Wszystko napisane przez Anna Bruzda

  1. Anna Bruzda

    Bioenergoterapeuta wart spróbowania...

    Napisałam najpierw w porywie serca o Panu Julianie, a teraz bardziej konkretnie dla zainteresowanych. Zajmuje się On bioenergoterapią od wielu lat, specjalizuje się w badaniu metodami psychotronicznymi i odczytywaniu Aury człowieka ze zdjęcia, a także w oczyszczaniu Biopola i jego harmonizacji w trybie online. Nie ma potrzeby wychodzenia z domu, wszystko na odległość. Na podstawie odczytów z Aury określa i interpretuje stan energetyczny organizmu pacjenta, oznacza metodę i sposób działania w trakcie seansu uzdrawiania. Oczyszcza z negatywnej energii, uzupełnia braki energetyczne, zdejmuje z pacjenta negatywne stany emocjonalne, harmonizuje, pobudza siły witalne organizmu, umacnia odporność. W trakcie procesu uzdrawiania może zajmować się następującymi problemami: - przeziębienia, szczególnie w przedłużających się infekcjach, - wspomaganie energetyczne przy covid, przywracanie równowagi po covidowej, - dysfunkcje organów wewnętrznych, - nerwica, przywracanie równowagi i spokoju wewnętrznego, - problemy męskich i kobiecych narządów, - problemy bezpłodności, - energetyczne odwracanie płodu w sytuacji nieprawidłowego ułożenia, - problemy libido u mężczyzn oraz eliminacja oziębłości kobiecej, - regulacja wewnętrznych układów fizjologicznych, - wyprowadzanie z chronicznego zmęczenia i wypalenia zawodowego, przywracanie chęci do życia i aktywności, - oraz wielu innych, wyjątkowo podejmuje się uzdrawiania ciężkich schorzeń, gdy wodzi szansę na poprawę.
  2. Anna Bruzda

    Bioenergoterapeuta wart spróbowania...

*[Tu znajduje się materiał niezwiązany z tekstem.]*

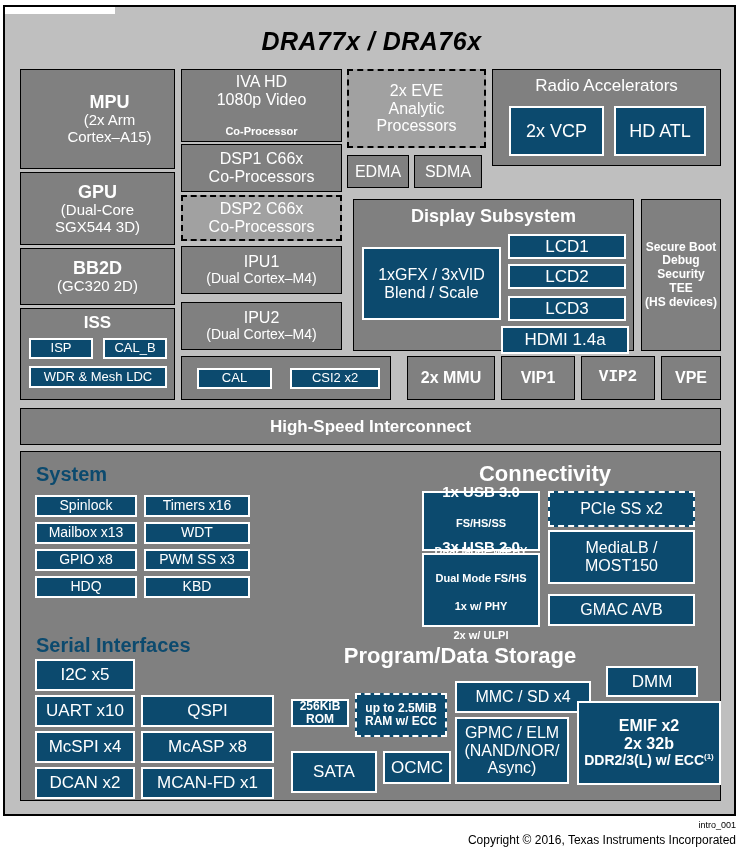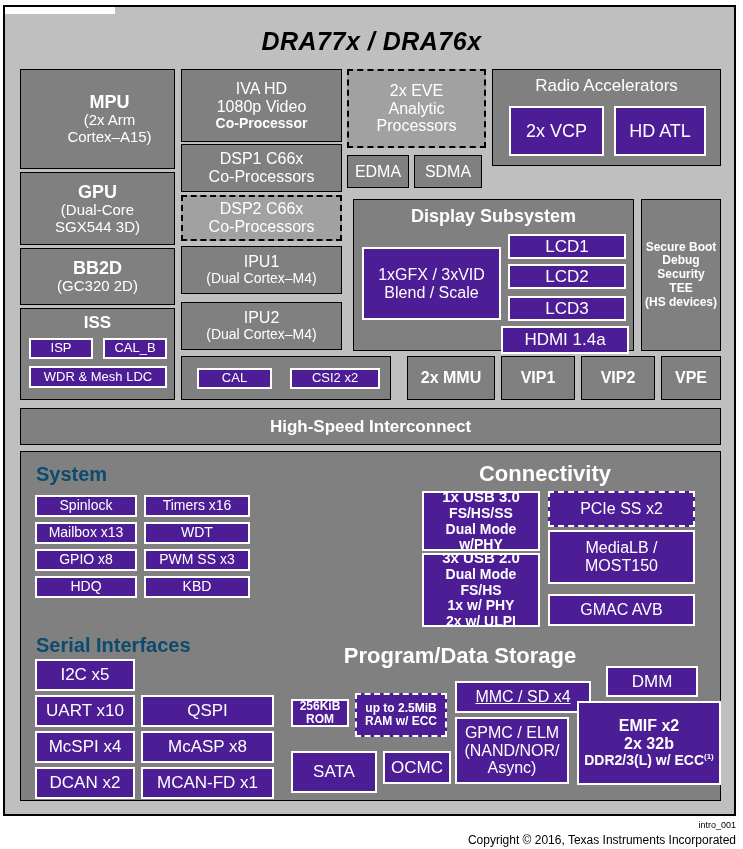"Co-Processor" .t11 { font-size: 14px -> 11px; margin-top: none -> 16px }
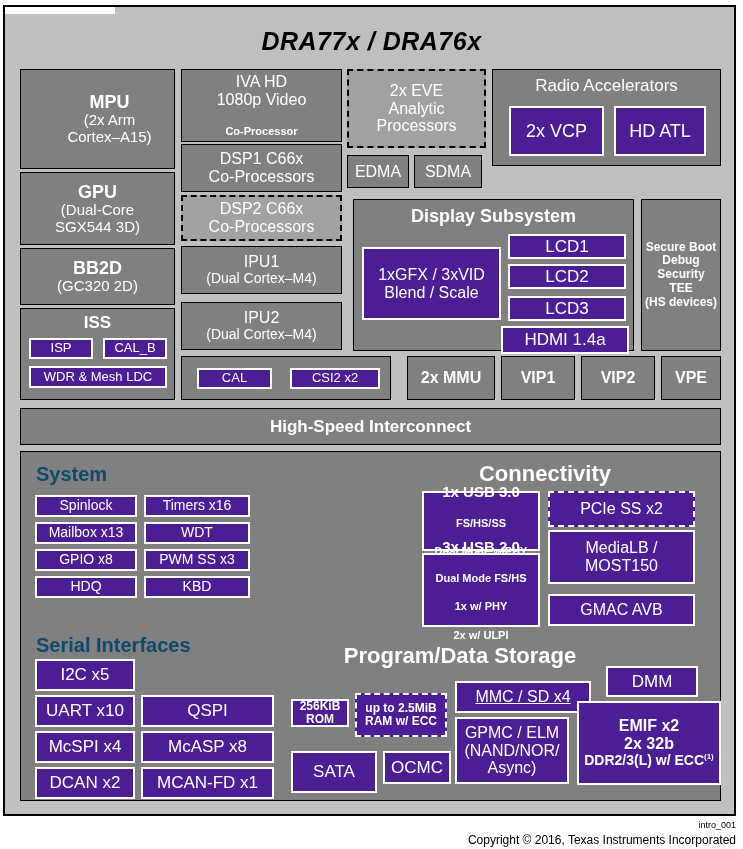"2x VCP" .pill { background: #4c1d95 -> #0c4a6e }
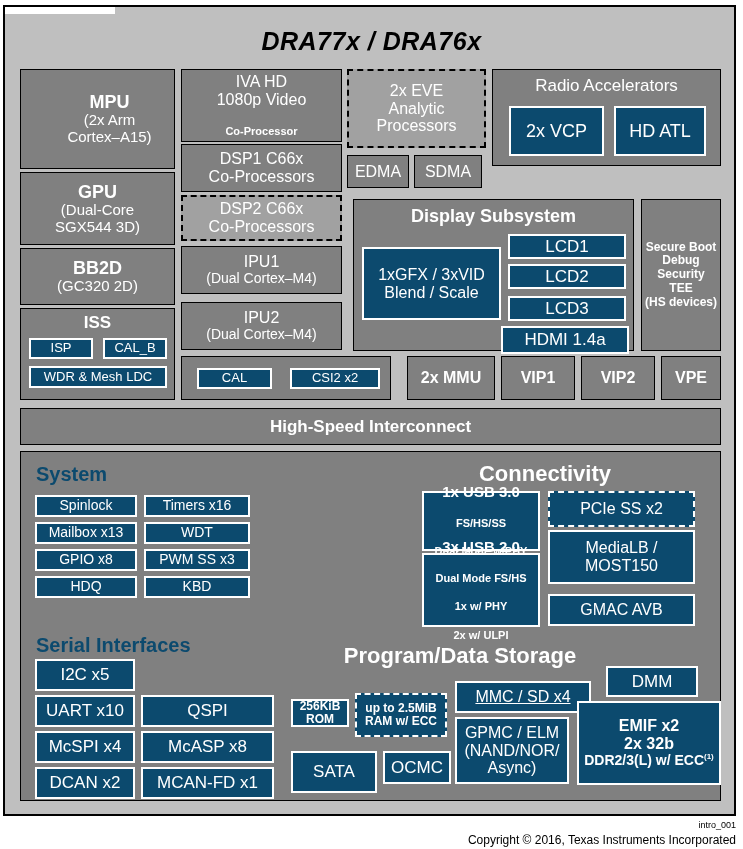"VIP2" div.blk { font-family: none -> Liberation Mono, monospace }
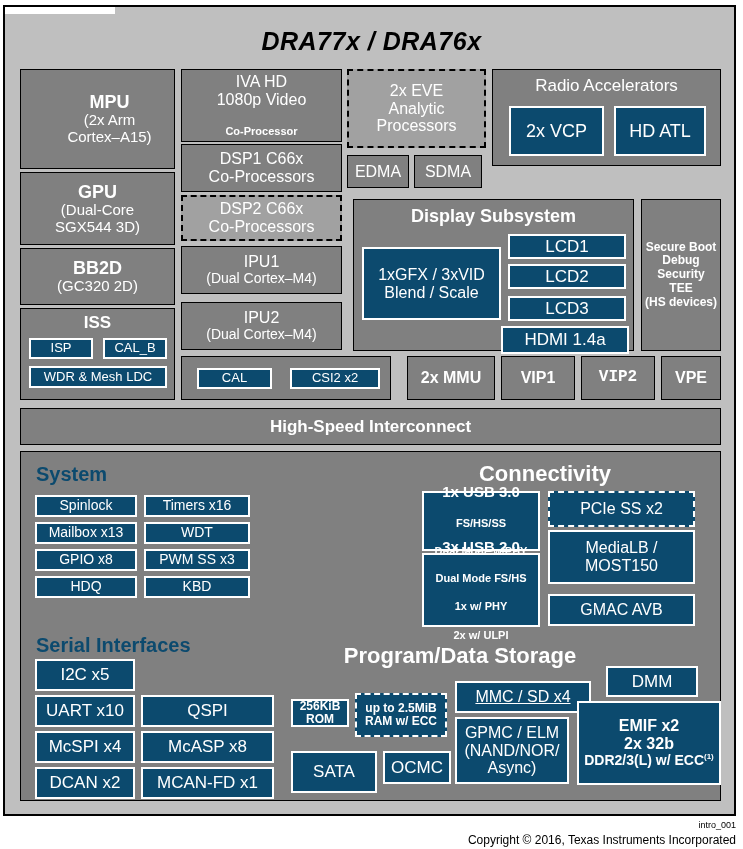"MMC / SD x4" div.pill { text-decoration: underline -> none }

    KORZYŚCI Z BIOENERGOTERAPII Pisałam już wcześniej o panu Julianie w innym wątku, dostałam wiele wiadomości z zapytaniami dotyczącymi jego osoby, wiem, że sporo osób się do niego zgłosiło i już korzystają z jego wspaniałej energii. Dzięki jego pomocy do dziś we mnie gości wewnętrzny spokój i słońce, bez względu na słotę, burze i wichury za oknem. Bądźcie czujni, uważni na zagrożenia i nie przegapiajcie swoich szans, które mogą leżeć obok Was na wyciągniecie ręki. Wokół tyle żalu, pesymizmu, pretensji, nienawiści i złośliwości, a jak nauczył mnie pan Julian wszystkie one generują w naszym organizmie zimną wilgoć, która prowadzi do rozregulowania organizmy, w konsekwencji aż do "RAKA". Nauczył mnie również, że jak człowiek walczy o swoje pozytywne nastawianie do siebie, świata i innych ludzi, wewnętrzne chmury się rozwieją i wyjrzy słońce w nas, da nam radość i pogodę ducha, pojawi się uśmiech, którym będziemy obdarzać innych, a tym samym leczyć samych siebie i innych. Potrzebujemy natchnienia nas w tym dobrym kierunku, oby nam się lepiej żyło w tych trudnych czasach, w tej cywilizacji, która każe nam się tak spieszyć, do czego nasz organizm nie jest dostosowany. Pod wpływem uzdrawiania pana Juliana, czułam jak rozpuszczają się we mnie pretensje, urazy psychiczne i emocjonalne, jak to wszystko co było we mnie skorupą zebraną za wiele lat, puszcza i się ze mnie wylewa, jak taka szara, zimna, wilgotna szara masa złej energii, a w to miejsce wchodzi żywa świetlna słoneczna energia i rozświetla moje wnętrze, pojawia się totalny, wszechogarniający spokój, znika całkowicie nerwica. To mnie odblokowało na siebie i innych ludzi, jak widać stać mnie na to teraz, żeby śmiało dzielić się swoimi doznaniami, bo je mam - pozytywne, jeżeli ludzie mają tylko doznania negatywne z życia, to wstydzą się nimi dzielić, mają i żyją wówczas w zamkniętym i zaklętym "KRĘGU" bez wyjścia. Niech mi ktoś powie, że nie mam m racji? Dzięki panu Julianowi wyszłam z tego zaklętego kręgu beznadziei!